Escolher a China, no entanto, não é justo. Qualquer país tem necessidades mais importantes que medalhas de ouro para um atleta. Enquanto a Sports England – a organização de esportes de massa, voltada para a participação popular e a vida saudável – teve seu orçamento para este ano reduzido a 82 milhões de libras (eram £98 milhões, em 2011); a UK Sports (que financia a elite esportiva) gastará £264 milhões com os jogos de Londres. Focará principalmente em esportes nos quais a Grã-Bretanha tem chances de ganhar ouro. Isso torna cada vez mais improvável que os Jogos incentivem a prática de esportes. Na vida extra-Olimpíadas, as praças esportivas estão sendo vendidas para cortar os gastos.

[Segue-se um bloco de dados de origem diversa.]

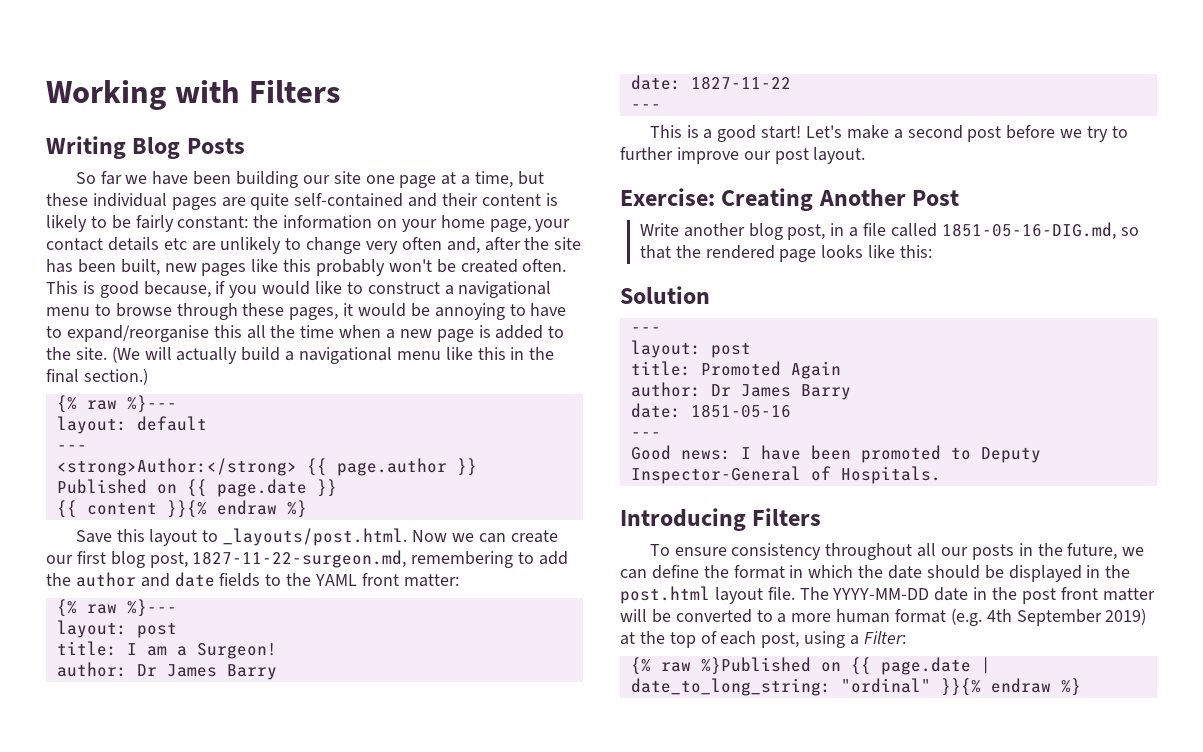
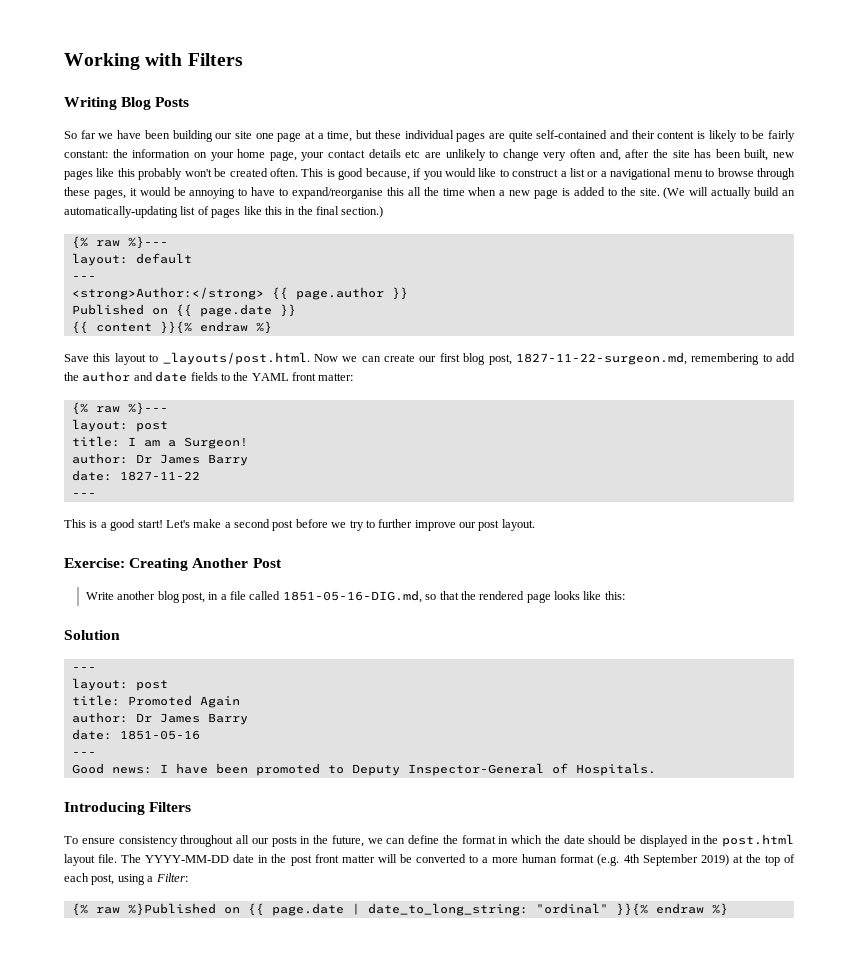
(454, 290) none -> [570,168,607,177] list or a
[285,347,441,364] a navigational menu -> [782,190,796,196] [64,206,241,218] an automatically-updating list of pages

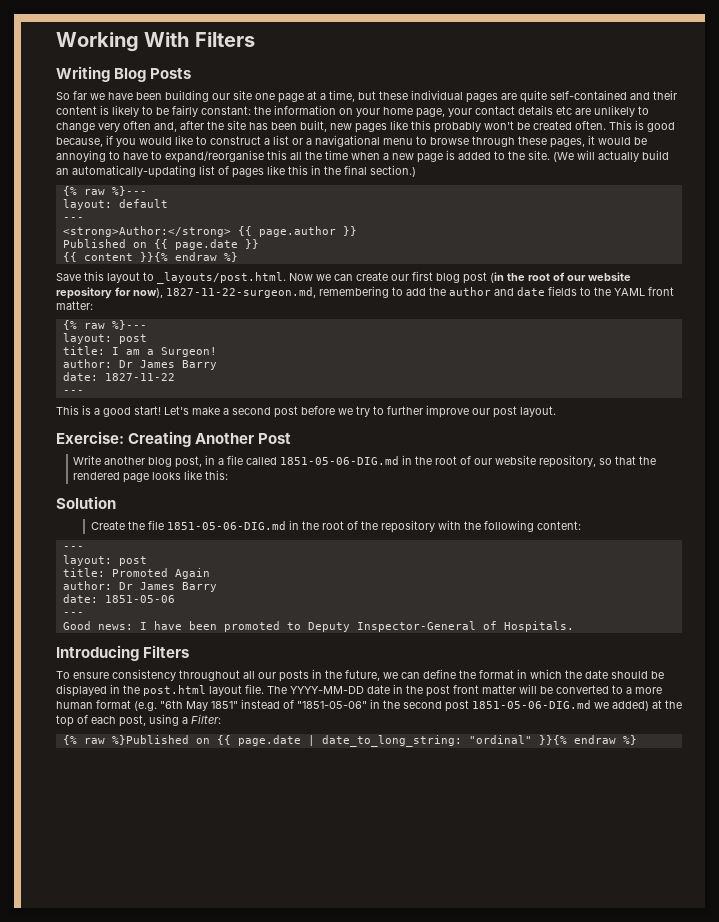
[145,53,183,66] with -> [144,32,190,47] With
[488,354,512,365] post, -> [463,272,631,284] [56,287,163,299] post (in the root of our website repository for now),
[282,590,422,603] 1851-05-16-DIG.md, -> [280,455,597,468] 1851-05-06-DIG.md in the root of our website repository,
(120, 635) none -> [90,520,581,533] // Create the file 1851-05-06-DIG.md in the root of the repository with the following content:
[119,730,200,740] 1851-05-16 -> [104,595,175,603] 1851-05-06
[623,854,729,866] 4th September 2019) -> [160,699,649,712] "6th May 1851" instead of "1851-05-06" in the second post 1851-05-06-DIG.md we added)

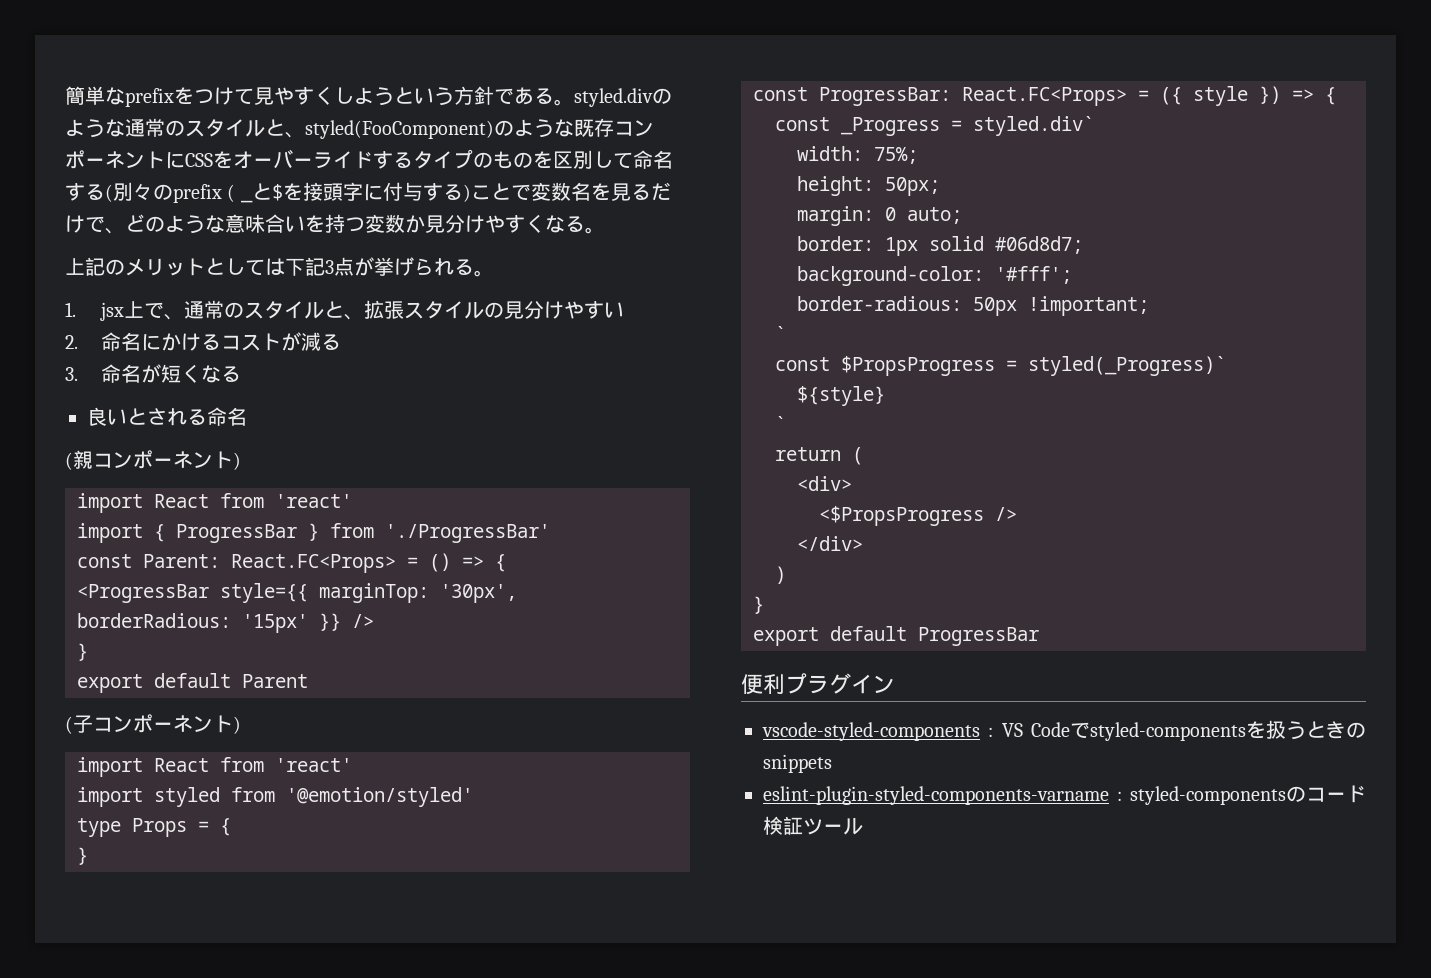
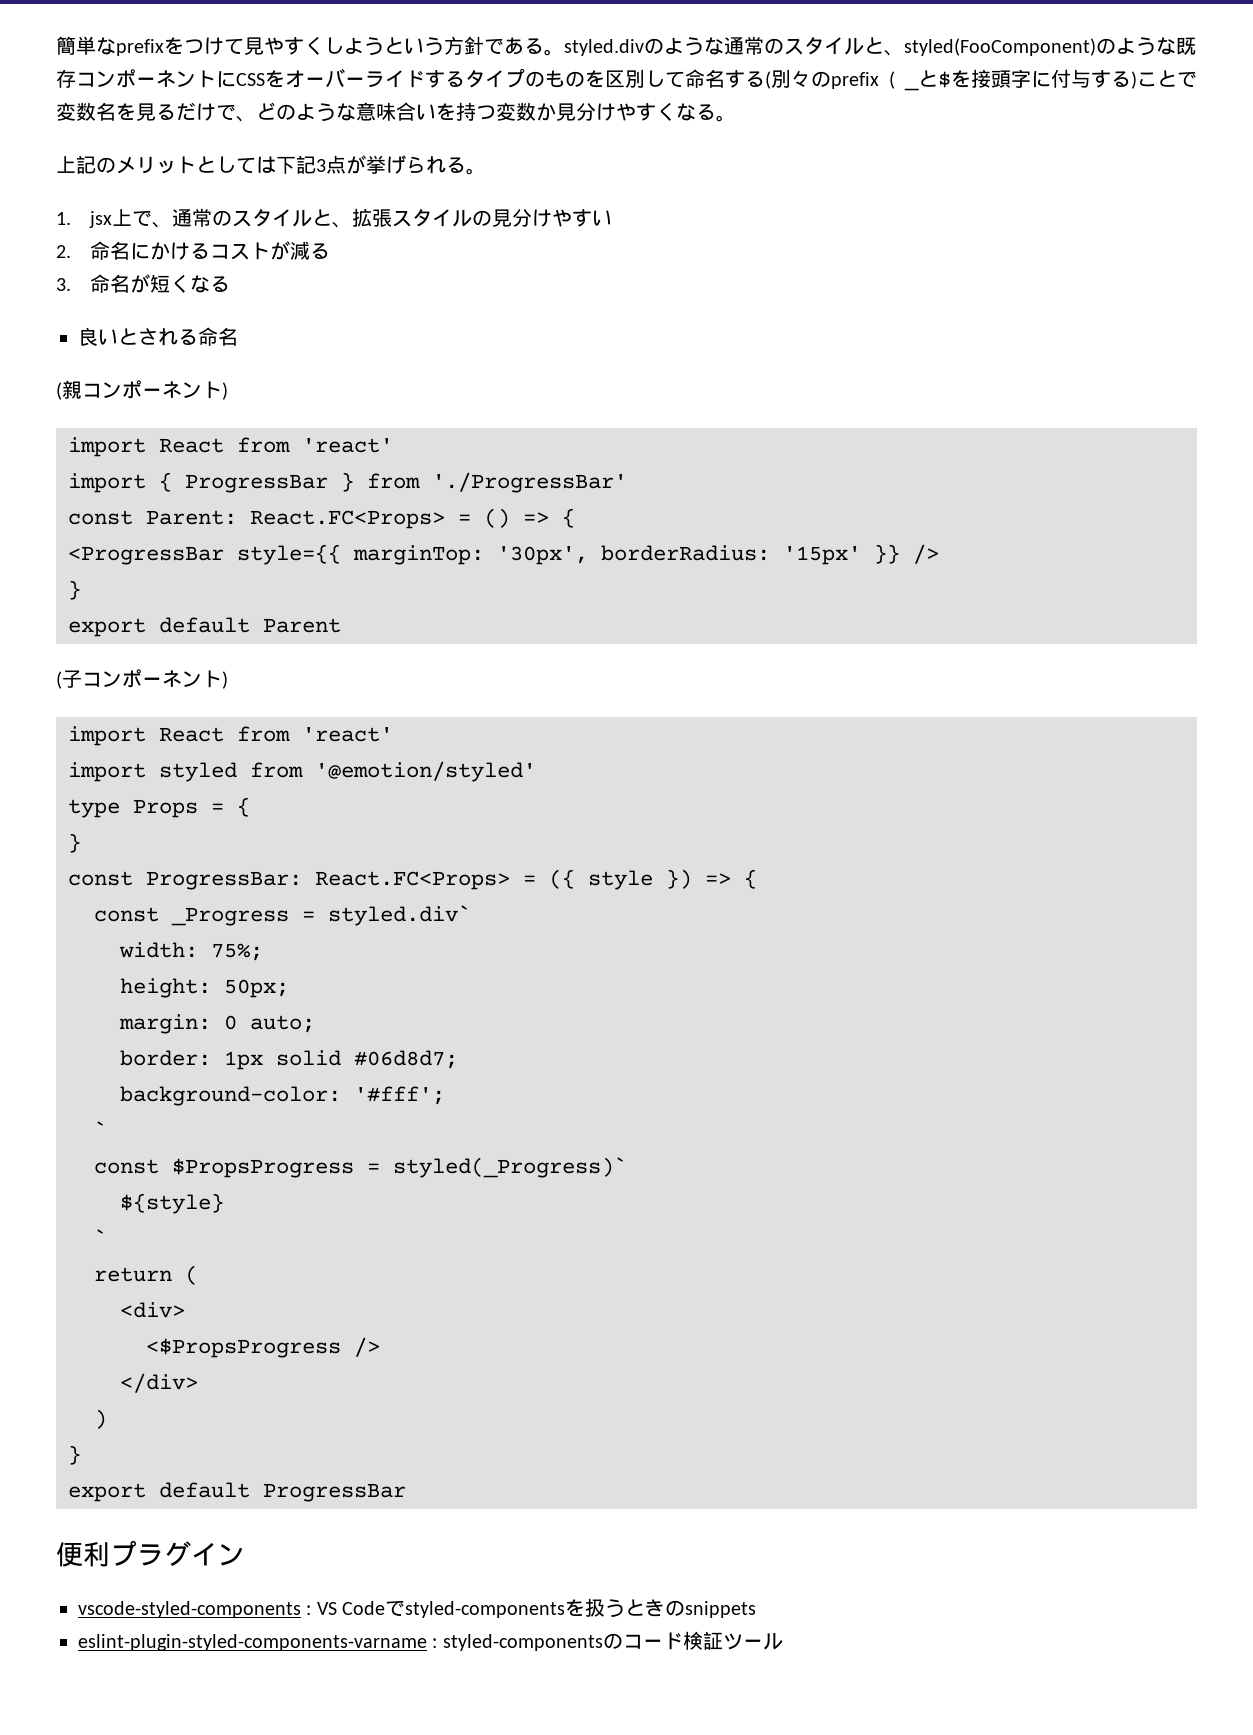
[77,613,231,628] borderRadious: -> [601,545,770,561] borderRadius:
[797,296,1149,316] // border-radious: 50px !important; -> (445, 1095) none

E os Estados Unidos? O país não tem uma agência de esportes centralizada, para promover o sucesso. Em vez disso, os êxitos dos EUA refletem algo mais novo, mas também mais traiçoeiro. Do lado positivo, o país tem uma sociedade civil vibrante e muitos filantropos querendo ajudar. Mais recentemente, a Nike participou do financiamento de corridas de longa distância, ajudando a revitalizar as chances norte-americanas nesse campo. Mas apenas as escolas e universidades têm uma rede importante de equipamentos esportivos. Nada disso é produto de um esquema governamental para iludir os cidadãos com pão e circo.

Mas isso reflete o lado ruim – o fato que muito do sucesso esportivo dos Estados Unidos é devido a um redirecionamento de prioridades que começa nas raízes. Eu estudei na Universidade da Flóriida, a alma mater do nadador Ryan Locht, que ganhou duas medalhas de ouro em Londres. É uma escola que enlouqueceu em relação aos esportes, construindo um estádio profissional de futebol americano e luxuosas instalações para os atletas. A instituição afirma que os esportes são um setor separado e auto-sustentado, mas o efeito no campus é debilitante. A escola oferece prêmios fáceis aos atletas e fomenta uma cultura de que os esportes são tão importantes quanto a academia. Em alguns momentos, parecia que você estava em uma escola de esportes com outros cursos adjuntos.

Os esportes tornaram-se tão ensandecedores nos Estados Unidos que as famílias gastam quantias enormes de dinheiro em crianças com potencial atlético de elite. Os pais de Lochte perderam sua casa hipotecada, e a mãe da ginasta Gabby Douglas tornou-se insolvente. Nada disso significa que os norte-americanos estejam mais ativos ou saudáveis que em outros países. Para a maioria, esportes é algo para ser vista, ou praticado em equipamentos muito caros ou clubes muito seletos, uma ou duas vezes por semana.

Então, como comparar os países estatisticamente? Um de meus sites preferidos nesses jogos tem sido uma rede de televisão alemã, ARD. Ela criou um “barômetro de medalhas” que permite seguir a quantidade de medalhas de ouro de um país ao longo do tempo. A página é em alemão, mas é fácil de usar. Clique em quantos países desejar, e o software compara os ouros obtidos por eles. É difícil não ver isso como espelho da ascensão dos países. Compare a China com os Estados Unidos, e você verá uma potência tradicional enfrentando um país que veio “do nada” para ganhar. E se você comparar regiões – a página permite isso – poderá acompanhyar a ascensão da Ásia e o declínio da Europa.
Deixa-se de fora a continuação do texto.